Would you repeat the entries below word for word and omit the pictures?
Data Block Start
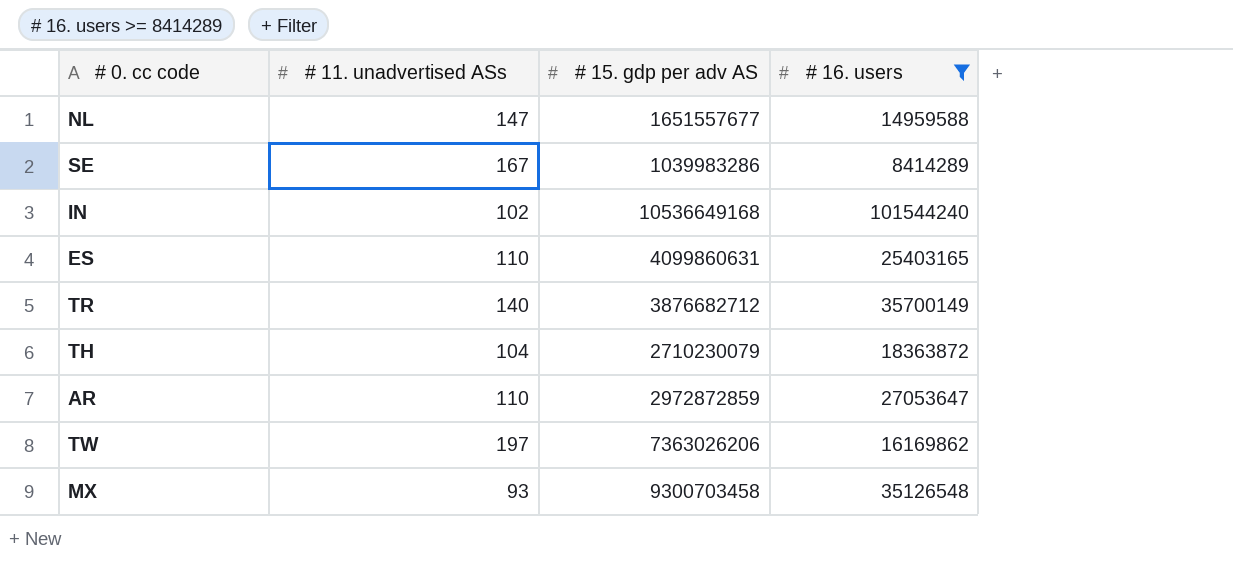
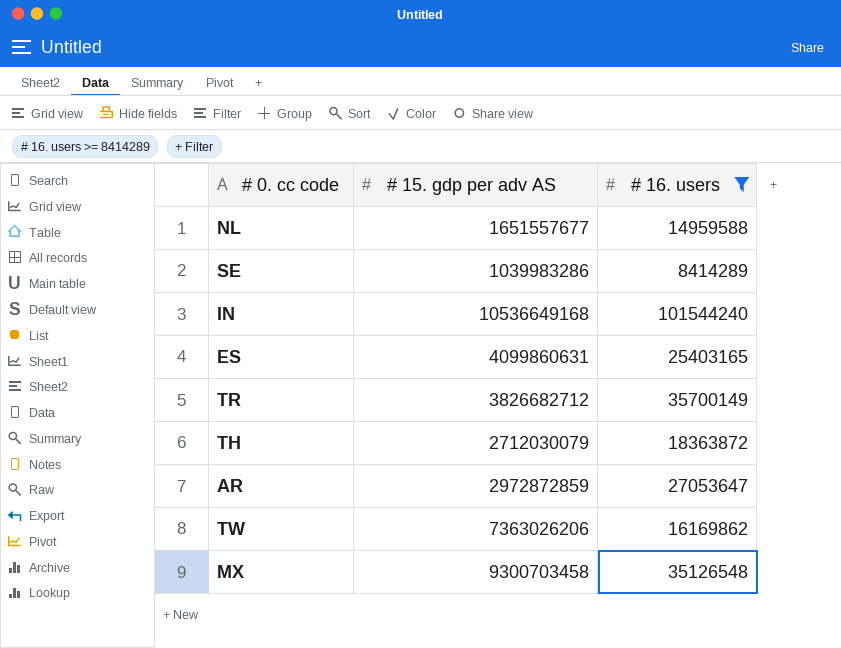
column # 11. unadvertised ASs | position: 2 -> none
TR | # 15. gdp per adv AS: 3876682712 -> 3826682712
TH | # 15. gdp per adv AS: 2710230079 -> 2712030079

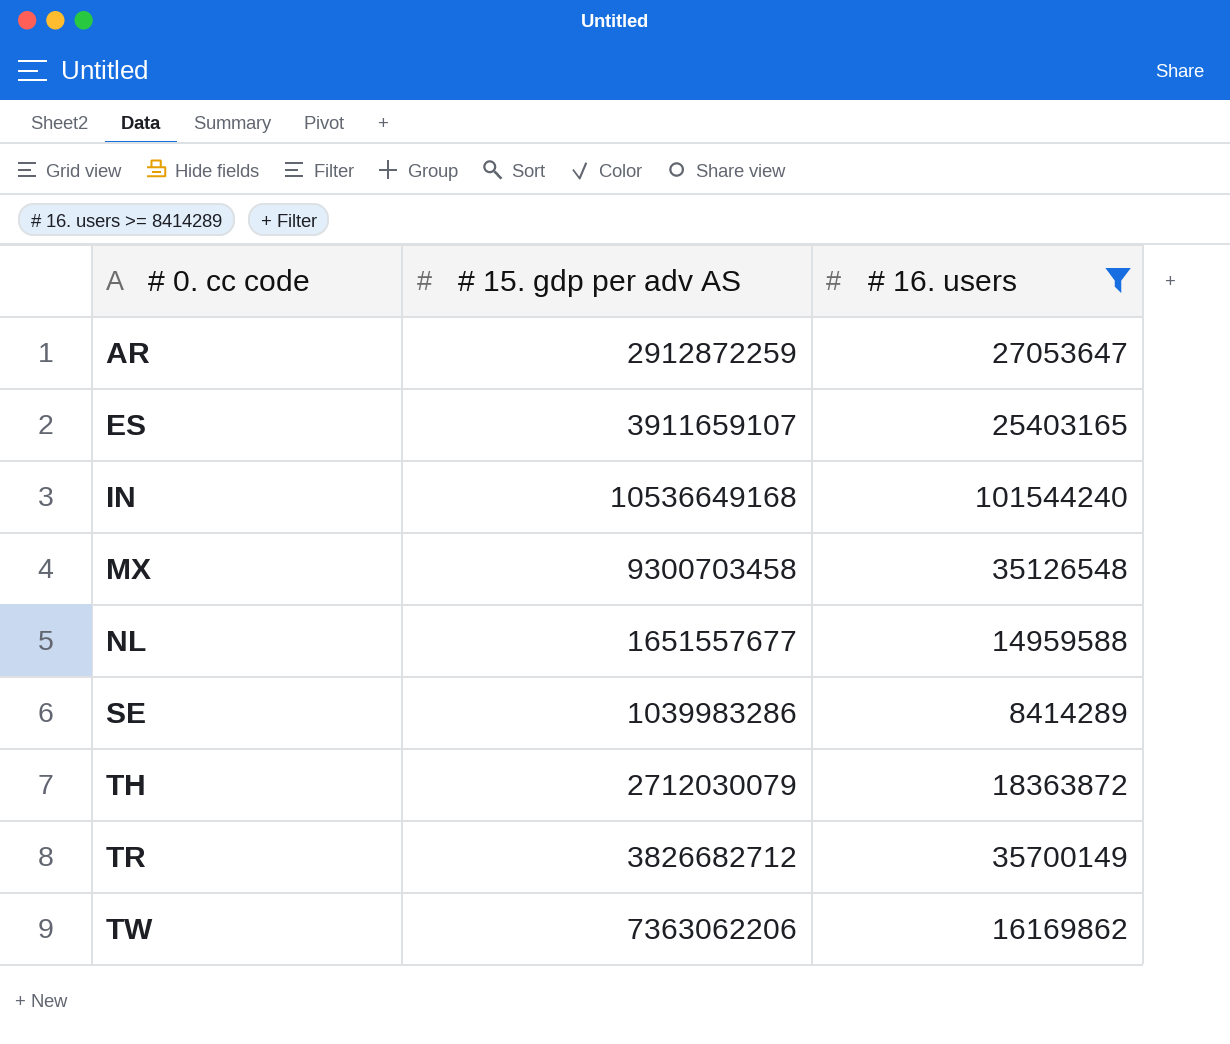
row order: none -> # 0. cc code ascending
AR | # 15. gdp per adv AS: 2972872859 -> 2912872259
ES | # 15. gdp per adv AS: 4099860631 -> 3911659107
TW | # 15. gdp per adv AS: 7363026206 -> 7363062206

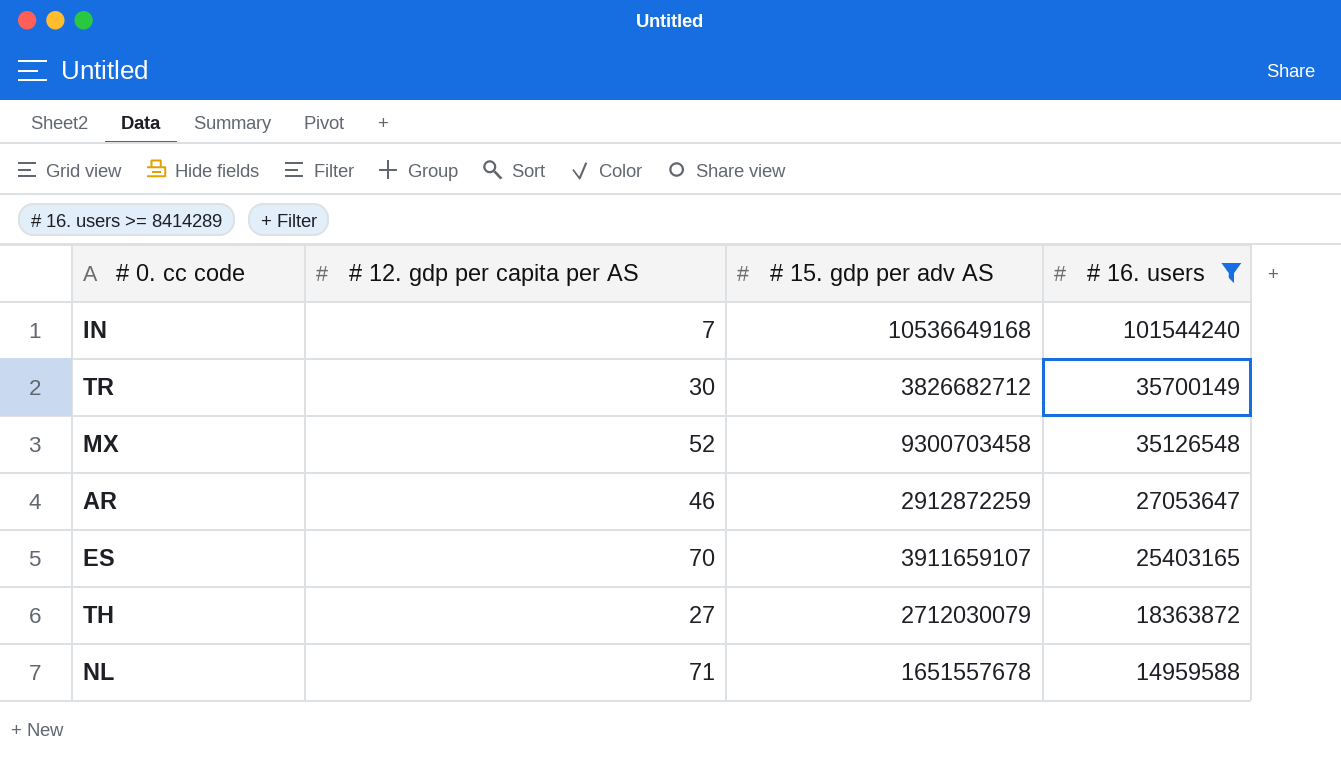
row order: # 0. cc code ascending -> # 16. users descending
column # 12. gdp per capita per AS | position: none -> 2
row SE: 1039983286 | 8414289 -> none
row TW: 7363062206 | 16169862 -> none
NL | # 15. gdp per adv AS: 1651557677 -> 1651557678

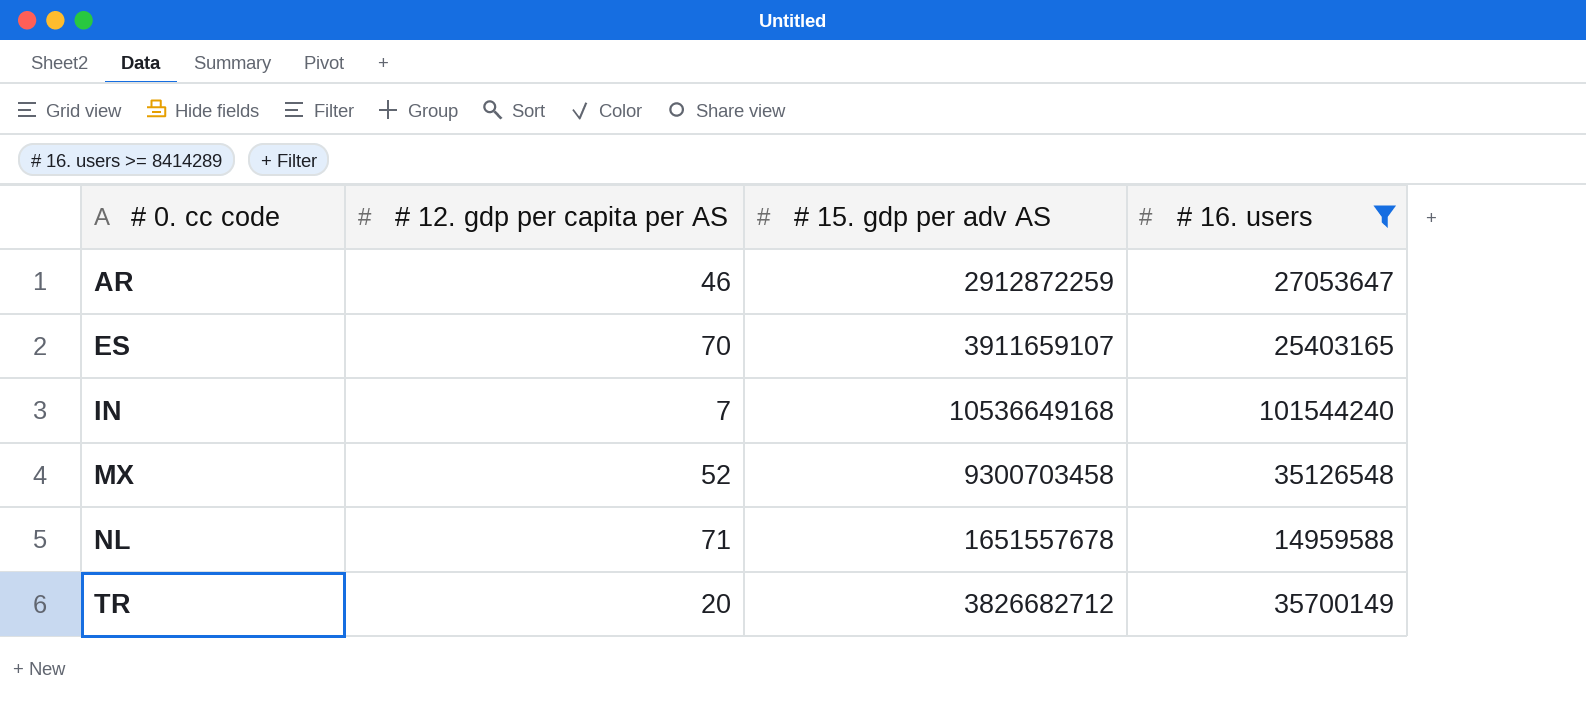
row order: # 16. users descending -> # 0. cc code ascending
row TH: 27 | 2712030079 | 18363872 -> none
TR | # 12. gdp per capita per AS: 30 -> 20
Data Block End
**Reply to the task:**
column # 11. unadvertised ASs | position: 2 -> none
TR | # 15. gdp per adv AS: 3876682712 -> 3826682712
TH | # 15. gdp per adv AS: 2710230079 -> 2712030079

row order: none -> # 0. cc code ascending
AR | # 15. gdp per adv AS: 2972872859 -> 2912872259
ES | # 15. gdp per adv AS: 4099860631 -> 3911659107
TW | # 15. gdp per adv AS: 7363026206 -> 7363062206

row order: # 0. cc code ascending -> # 16. users descending
column # 12. gdp per capita per AS | position: none -> 2
row SE: 1039983286 | 8414289 -> none
row TW: 7363062206 | 16169862 -> none
NL | # 15. gdp per adv AS: 1651557677 -> 1651557678

row order: # 16. users descending -> # 0. cc code ascending
row TH: 27 | 2712030079 | 18363872 -> none
TR | # 12. gdp per capita per AS: 30 -> 20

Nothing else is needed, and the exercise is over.